Haití

Diario de campaña: Suministros y protección para los niños y niñas no acompañados en Haití

Imagen del UNICEF
© UNICEF/NYHQ2010-0043
Sandie, una superviviente herida del terremoto de 9 años de edad, en un hospital de campaña de la base logística de la misión de las Naciones Unidas cerca del aeropuerto de Puerto Príncipe, Haití. Al igual que Sandie, hay numerosos niños y niñas no acompañados que UNICEF está reubicando en un hogar gestionado por el Centre for Action and Development, una ONG local.

Por Tamar Hahn

La Especialista Regional en Comunicaciones de UNICEF, Tamar Hahn, ha sido la principal portavoz del organismo en la zona de Haití afectada por el terremoto. A continuación, un nuevo artículo sobre la situación.

PUERTO PRÍNCIPE, Haití, 19 de enero de 2010 – Ya ha pasado una semana desde que un terremoto convirtió lo que ya era una zona desesperadamente pobre del mundo en una situación de emergencia humanitaria en todo el sentido de la palabra. La carrera contrarrreloj para proporcionar socorro a la gente de Haití sigue en marcha.

Los suministros llegan todos los días por tierra y por aire, y la distribución de agua potable, alimentos, botiquines de higiene y otros suministros de socorro ha mejorado enormemente. Sin embargo, todos los días presentan un nuevo desafío.

Cientos, si no miles, de personas están escapando de Puerto Príncipe, con sus pertenencias atadas en un fardo o apiladas en maletas que llevan sobre sus cabezas mientras tratan de huir al campo. Sin embargo, todavía hay miles de personas hacinadas en los campamentos que se establecieron espontáneamente en torno a la capital en plazas y en escuelas, e incluso en un campo de golf.
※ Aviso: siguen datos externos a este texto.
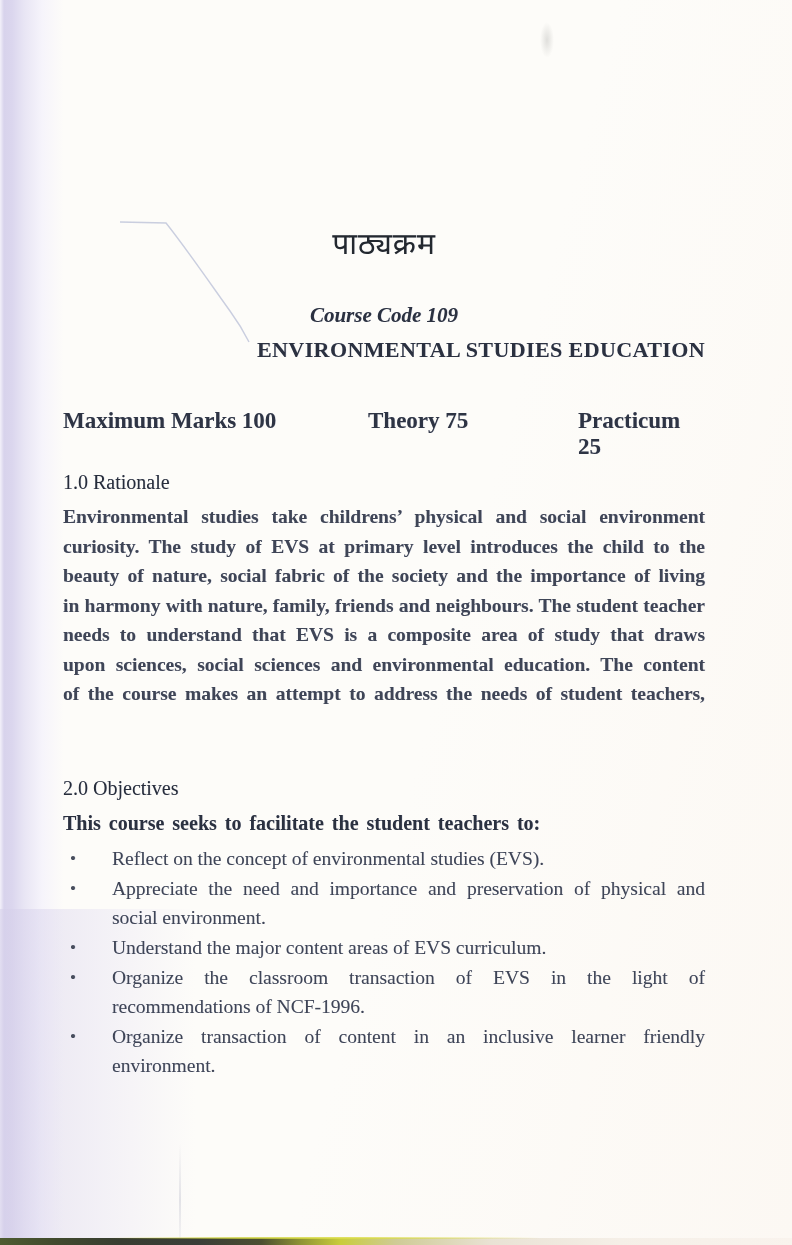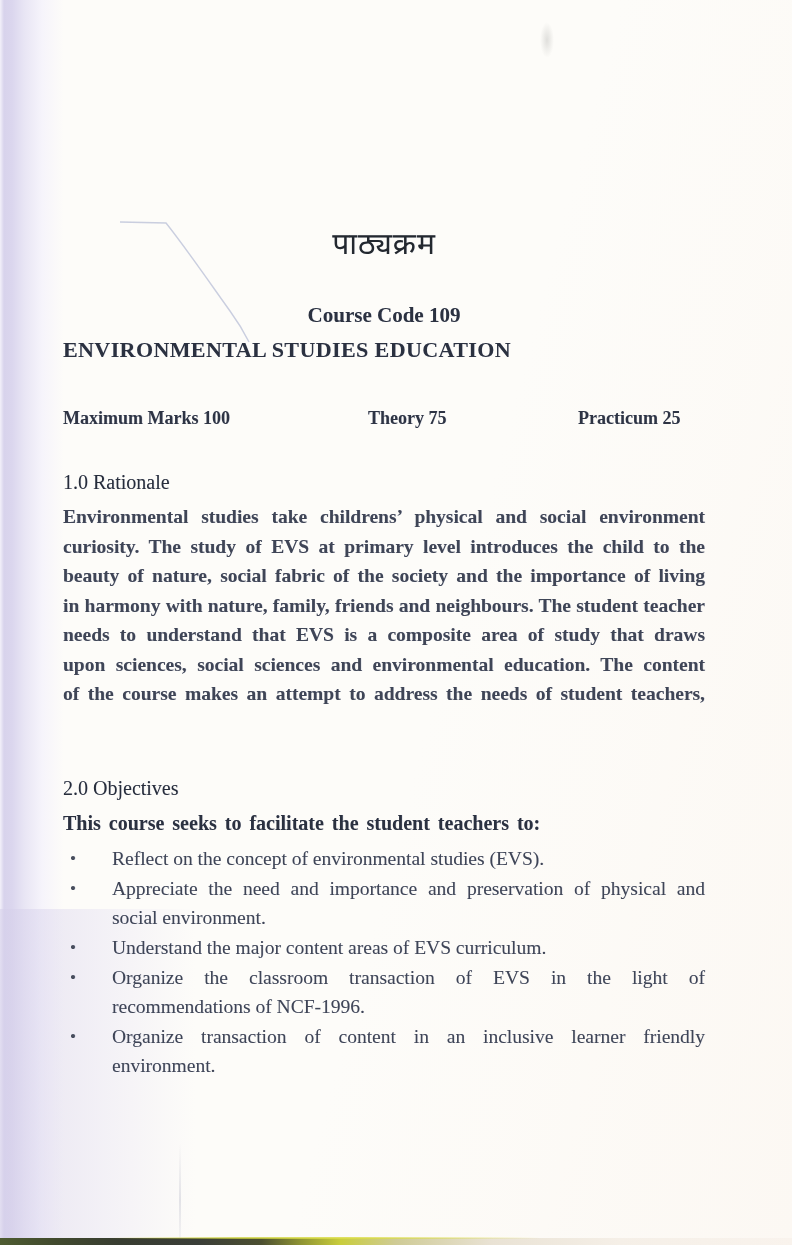--- a/index.html
+++ b/index.html
@@ -29,7 +29,7 @@
   .abs { position:absolute; left:63px; width:642px; }
   .hindi  { top:222px; text-align:center; font-size:30px; font-weight:normal;
             color:#23282f; letter-spacing:1px; }
-  .code   { top:303px; text-align:center; font-size:21px; font-weight:bold; color:#2b3140; }
+  .code   { top:303px; text-align:center; font-size:21px; font-weight:bold; color:#2b3140;font-style:italic; }
   .ctitle { top:337px; text-align:left; font-size:22px; font-weight:bold;
             color:#2b3140; letter-spacing:0.4px; }
 

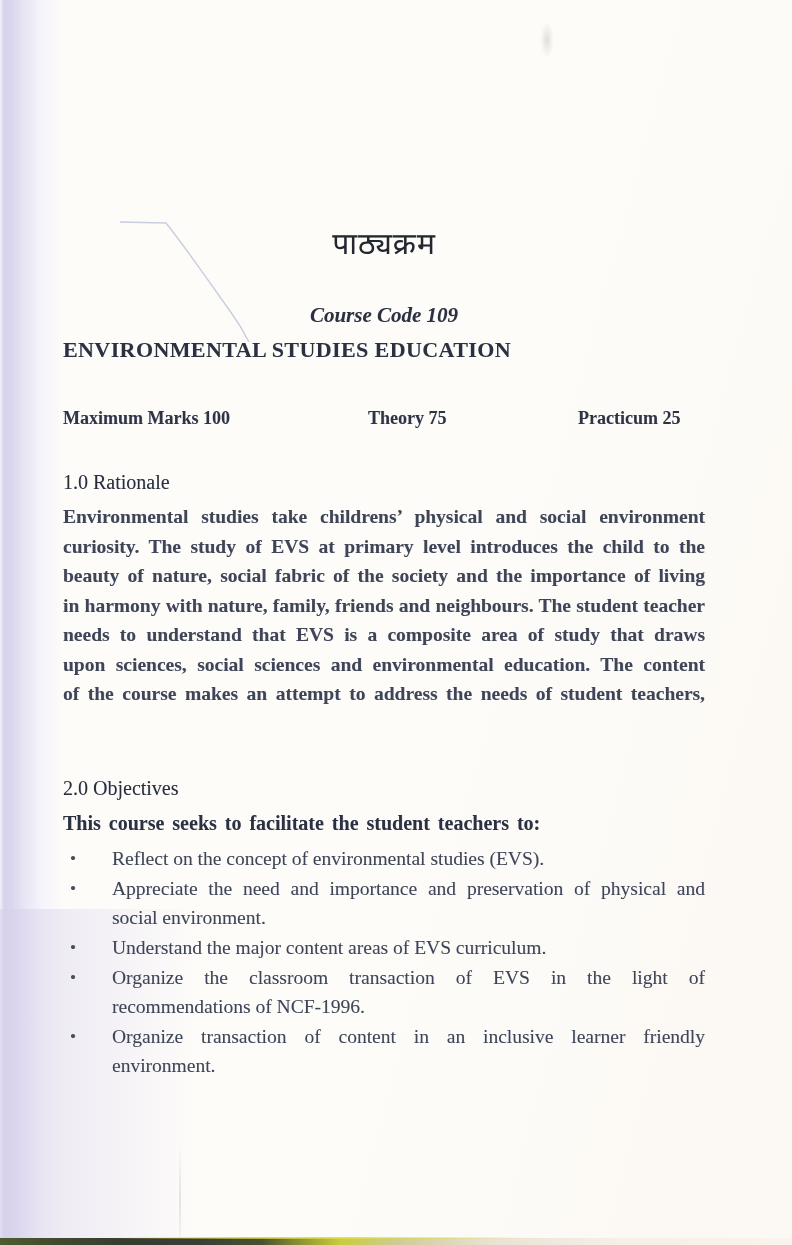--- a/index.html
+++ b/index.html
@@ -30,7 +30,7 @@
   .hindi  { top:222px; text-align:center; font-size:30px; font-weight:normal;
             color:#23282f; letter-spacing:1px; }
   .code   { top:303px; text-align:center; font-size:21px; font-weight:bold; color:#2b3140;font-style:italic; }
-  .ctitle { top:337px; text-align:left; font-size:22px; font-weight:bold;
+  .ctitle { top:337px; text-align:right; font-size:22px; font-weight:bold;
             color:#2b3140; letter-spacing:0.4px; }
 
   .marksrow { top:408px; height:26px; font-weight:bold; font-size:18px; color:#2e3444; }

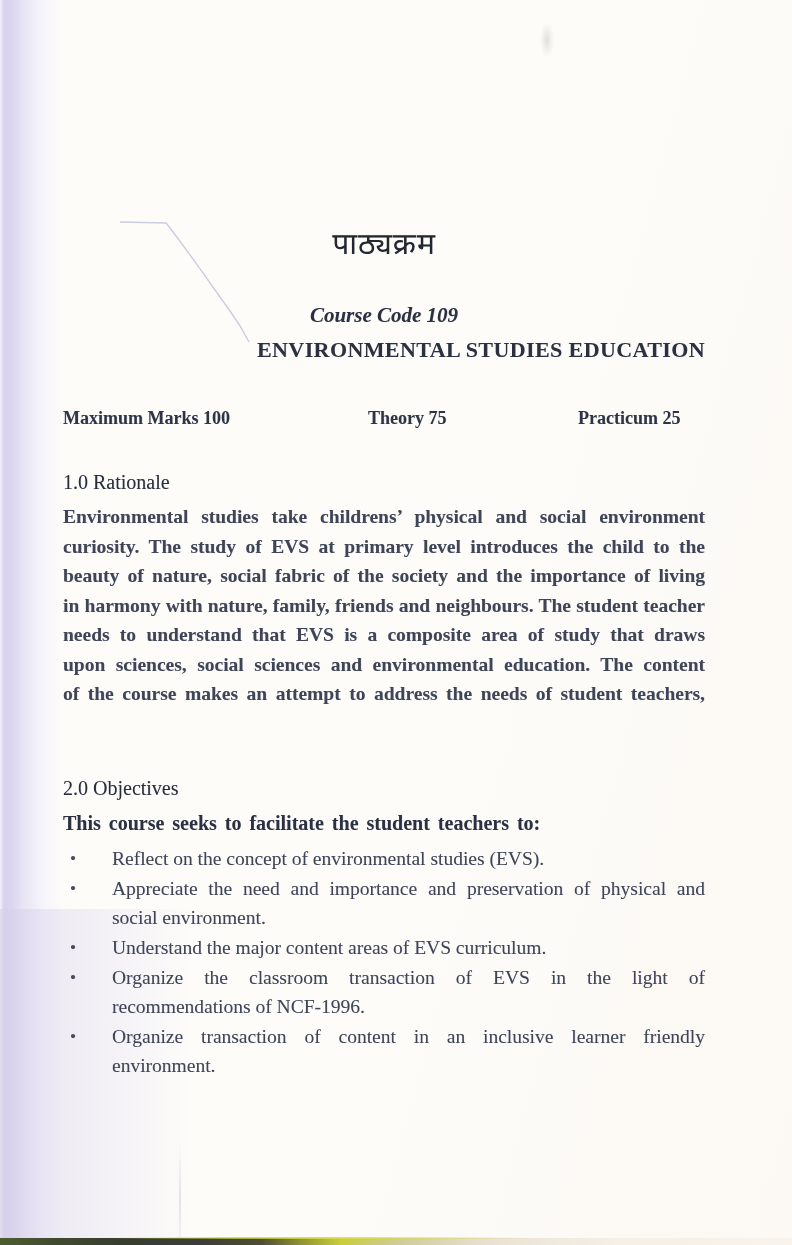--- a/index.html
+++ b/index.html
@@ -33,7 +33,7 @@
   .ctitle { top:337px; text-align:right; font-size:22px; font-weight:bold;
             color:#2b3140; letter-spacing:0.4px; }
 
-  .marksrow { top:408px; height:26px; font-weight:bold; font-size:18px; color:#2e3444; }
+  .marksrow { top:408px; height:26px; font-weight:bold; font-size:23px; color:#2e3444; }
   .marksrow .m2 { position:absolute; left:305px; }
   .marksrow .m3 { position:absolute; left:515px; }
   .hoursrow { top:437px; font-weight:bold; font-size:19.5px; color:#2e3444; }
Una gran capacidad para reponerse

Estos campamentos se han convertido en un microcosmos de la supervivencia. En uno de ellos, un hombre ha llevado un generador que utiliza para cargar cientos de teléfonos celulares. Entre tanto, las mujeres cocinan en fogatas abiertas cualquier tipo de comida que consiguen encontrar. En algunos campamentos han establecido incluso comités para coordinar sus necesidades.
Aunque hay casos de saqueos y de violencia en algunas zonas, lo que yo he visto más ha sido una gran capacidad para reponerse de las personas de este país.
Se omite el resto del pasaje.